Faith without works is dead, but the converse is also true: Works without faith is equally DOA. Rev. Watkins evidently doesn’t see it that way, however. The thrust of her message from the bulliest bullpit outside of the Oval Office was purely Social Gospel in nature. No wonder she and others who adhere to that philosophy have reposed such optimistic faith in the incoming administration; for over twenty years the new president attended church services suffused with that very doctrine.

Parenthetically, I must confess that I never did figure out what she meant about feeding the good wolf. Here’s some background on her: "Watkins is the president and general minister of Christian Church [Disciples of Christ] in the United States and Canada, the first woman to hold that job. Dr. Watkins has an extensive background of service both in this country and abroad. Rev. Sharon E. Watkins is a member of the Central Committee of the World Council of Churches based in Geneva, and serves on the WCC’s Permanent Committee for Consensus and Collaboration." Does any of this surprise you?

Also in the spirit of ecumenicalism, Muslims were represented in the person of Ingrid Mattson, president of the Islamic Society of North America (ISNA). With regard to this individual, Winfield Myers says the following on ‘The American Thinker’ website:

During a 2001 CNN chatroom interview, asked at what point in history the Muslim world "turn[ed] from a philosophical and educated state comparable to the Greeks to the now third world state it is in," Mattson emulated other members of the Middle East studies establishment and employed postcolonial theory to blame the West:

"Well, the decline began with the colonization of the Muslim world by European powers. One of the first things the colonialists did was to dismantle the institutions of what we could call civil society. The Muslim world has until now not recovered from that dismemberment of its society."

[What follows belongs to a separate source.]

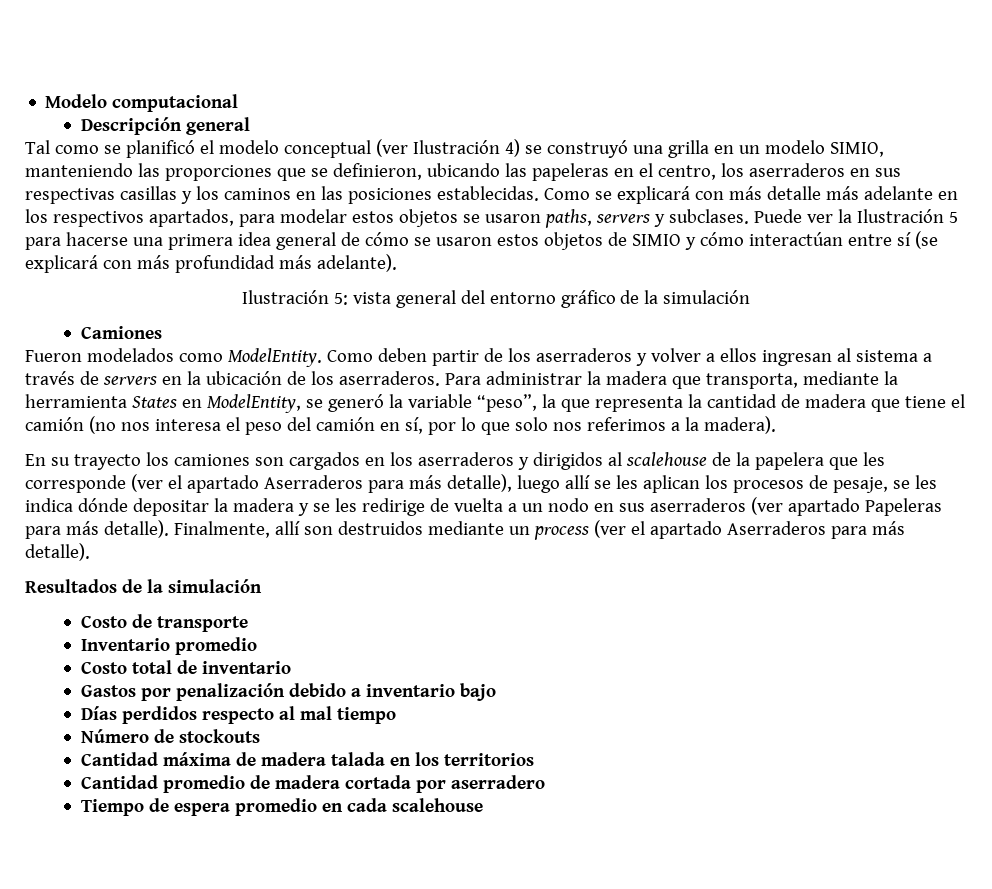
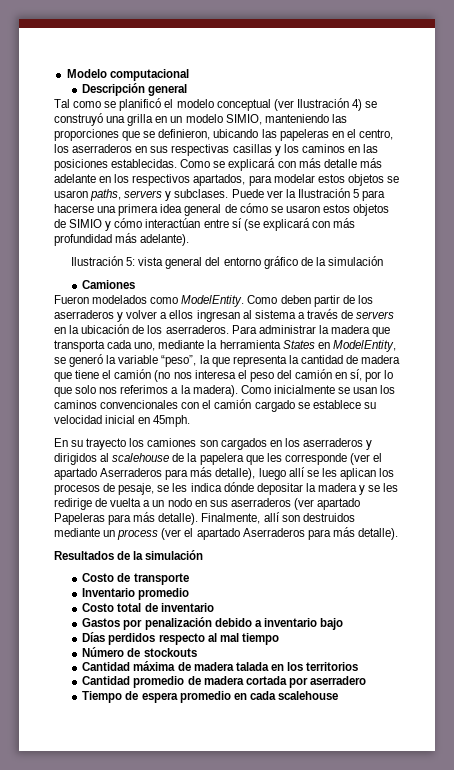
- Para administrar la madera que transporta, mediante la herramienta States en ModelEntity, se generó la variable “peso”, la que representa la cantidad de madera que tiene el camión (no nos interesa el peso del camión en sí, por lo que solo nos referimos a la madera).
+ Para administrar la madera que transporta cada uno, mediante la herramienta States en ModelEntity, se generó la variable “peso”, la que representa la cantidad de madera que tiene el camión (no nos interesa el peso del camión en sí, por lo que solo nos referimos a la madera). Como inicialmente se usan los caminos convencionales con el camión cargado se establece su velocidad inicial en 45mph.

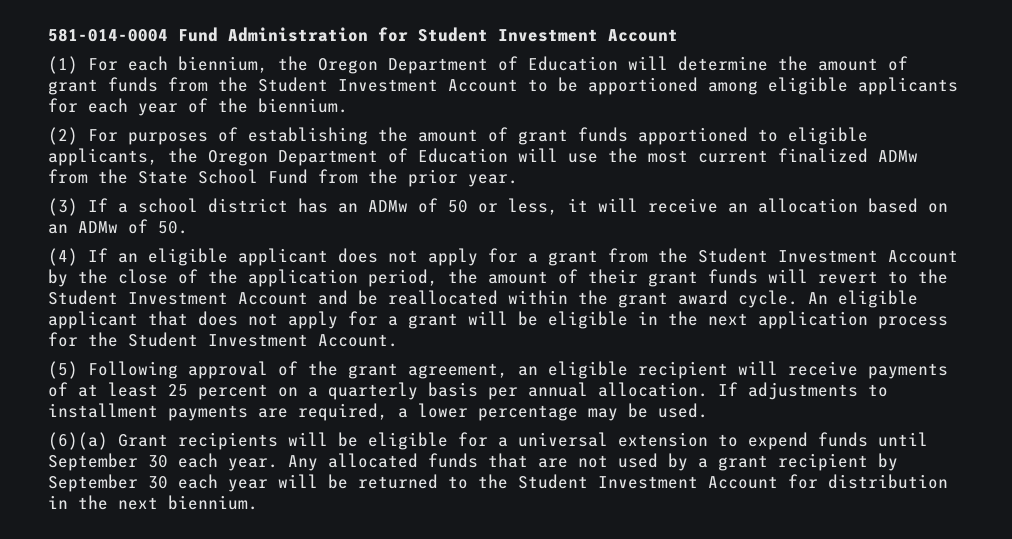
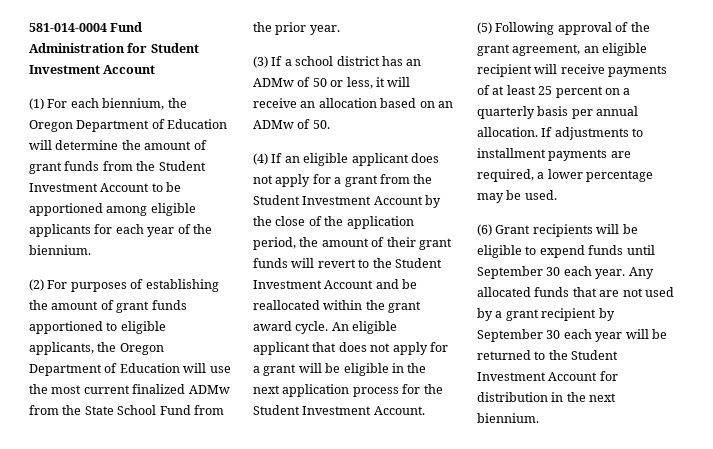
- (6)(a) Grant recipients will be eligible for a universal extension to expend funds until September 30 each year.
+ (6) Grant recipients will be eligible to expend funds until September 30 each year.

In a move hardly in keeping with the ecumenical nature of a National Prayer Service, Mattson sought to sow division between religious groups when in 2007 she advised American Jews not to trust conservative Christians:

"Right-wing Christians are very risky allies for American Jews because they are really anti-Semitic. They do not like Jews."

When a Gospel Children’s Choir sang "He’s Got the Whole World in His Hands" (quite well), my wife observed that they all seemed to be looking directly at the president. One wonders whether they were directed to do so or simply believed it to be true.

And finally, a minor note on decorum: When the Star Spangled Banner was being sung, the new president and secretary-of-state were the only ones in the front pew to show the proper respect by putting their hands over their hearts. The new first lady held her hands down before her (indeed, throughout most of the proceedings her body language bespoke boredom); both of the new vice president’s hands were down at his side during the anthem, while his wife clutched a program and likewise kept her other hand down; and former two-term president Bill Clinton did the same as the vice president’s wife.

Some might wish to excuse such poor manners as the unintended consequences of party-hardying until the wee hours, but others could be justified in having misgivings.